= New Jersey Commission on Higher Education =

Government agency in New Jersey
The New Jersey Commission on Higher Education is a government agency in New Jersey that is responsible for providing coordination, planning, policy development, and advocacy for the state's higher education system. The Commission is also responsible for licensing of institutions and the administration of the Educational Opportunity Fund.

==History==
It was established by the Higher Education Restructuring Act of 1994.

The Commission serves as the principal advocate for an integrated system of higher education which provides a broad scope of higher education programs and services. The system includes both public and independent institutions and enrolls over 380,000 full-time and part-time credit-seeking students statewide. The 31 public colleges and universities are Rutgers, The State University of New Jersey; the University of Medicine and Dentistry of New Jersey; the New Jersey Institute of Technology; four state colleges and five state universities; and 19 county colleges.

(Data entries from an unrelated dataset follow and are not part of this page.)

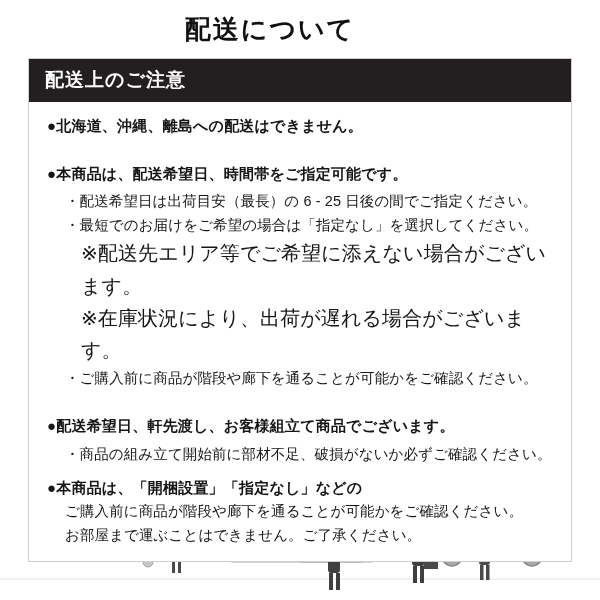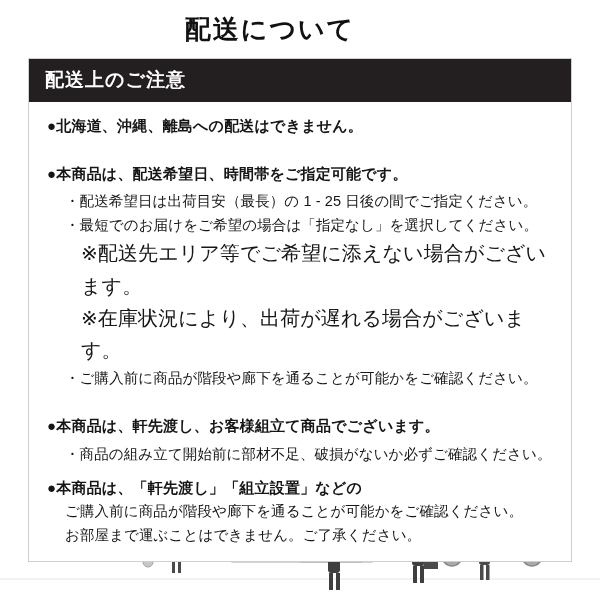--- a/index.html
+++ b/index.html
@@ -225,7 +225,7 @@
     <div class="notice-body">
       <div class="blk lvl0 gap-md">●北海道、沖縄、離島への配送はできません。</div>
       <div class="blk lvl0 gap-sm">●本商品は、配送希望日、時間帯をご指定可能です。</div>
-      <div class="blk lvl1 tight">・配送希望日は出荷目安（最長）の 1 - 25 日後の間でご指定ください。</div>
+      <div class="blk lvl1 tight">・配送希望日は出荷目安（最長）の 6 - 25 日後の間でご指定ください。</div>
       <div class="blk lvl1 tight">・最短でのお届けをご希望の場合は「指定なし」を選択してください。</div>
       <div class="blk lvl2 tight">※配送先エリア等でご希望に添えない場合がございます。</div>
       <div class="blk lvl2 tight">※在庫状況により、出荷が遅れる場合がございます。</div>

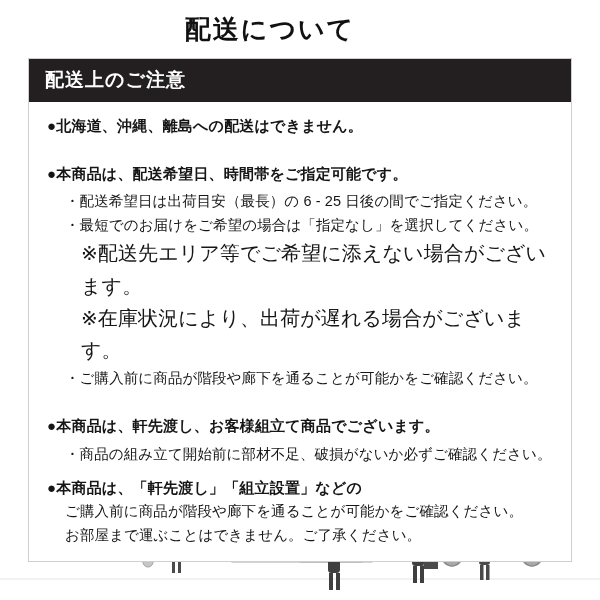--- a/index.html
+++ b/index.html
@@ -230,7 +230,7 @@
       <div class="blk lvl2 tight">※配送先エリア等でご希望に添えない場合がございます。</div>
       <div class="blk lvl2 tight">※在庫状況により、出荷が遅れる場合がございます。</div>
       <div class="blk lvl1 gap-md">・ご購入前に商品が階段や廊下を通ることが可能かをご確認ください。</div>
-      <div class="blk lvl0 gap-sm">●本商品は、軒先渡し、お客様組立て商品でございます。</div>
+      <div class="blk lvl0 gap-sm">●配送希望日、軒先渡し、お客様組立て商品でございます。</div>
       <div class="blk lvl1 gap-md">・商品の組み立て開始前に部材不足、破損がないか必ずご確認ください。</div>
       <div class="blk lvl0 tight">●本商品は、「軒先渡し」「組立設置」などの</div>
       <div class="blk lvl-cont tight">ご購入前に商品が階段や廊下を通ることが可能かをご確認ください。</div>

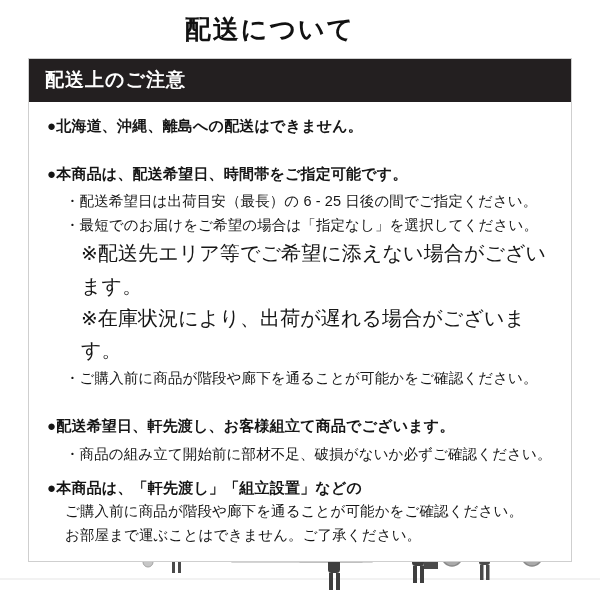--- a/index.html
+++ b/index.html
@@ -232,7 +232,7 @@
       <div class="blk lvl1 gap-md">・ご購入前に商品が階段や廊下を通ることが可能かをご確認ください。</div>
       <div class="blk lvl0 gap-sm">●配送希望日、軒先渡し、お客様組立て商品でございます。</div>
       <div class="blk lvl1 gap-md">・商品の組み立て開始前に部材不足、破損がないか必ずご確認ください。</div>
-      <div class="blk lvl0 tight">●本商品は、「軒先渡し」「組立設置」などの</div>
+      <div class="blk lvl0 tight">●本商品は、「開梱設置」「指定なし」などの</div>
       <div class="blk lvl-cont tight">ご購入前に商品が階段や廊下を通ることが可能かをご確認ください。</div>
       <div class="blk lvl-cont tight">お部屋まで運ぶことはできません。ご了承ください。</div>
     </div>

The 26 independent institutions include 14 non-profit senior colleges and universities with a public mission: Princeton University, Fairleigh Dickinson University, Seton Hall University, Stevens Institute of Technology, Rider, Georgian Court, Drew, Caldwell College, Bloomfield College, Felician, St. Peter's University, Centenary, Monmouth, and the College of St. Elizabeth, as well as two independent two-year religious colleges, eight rabbinical schools and theological seminaries, both Catholic and Protestant, and four proprietary institutions with degree-granting authority.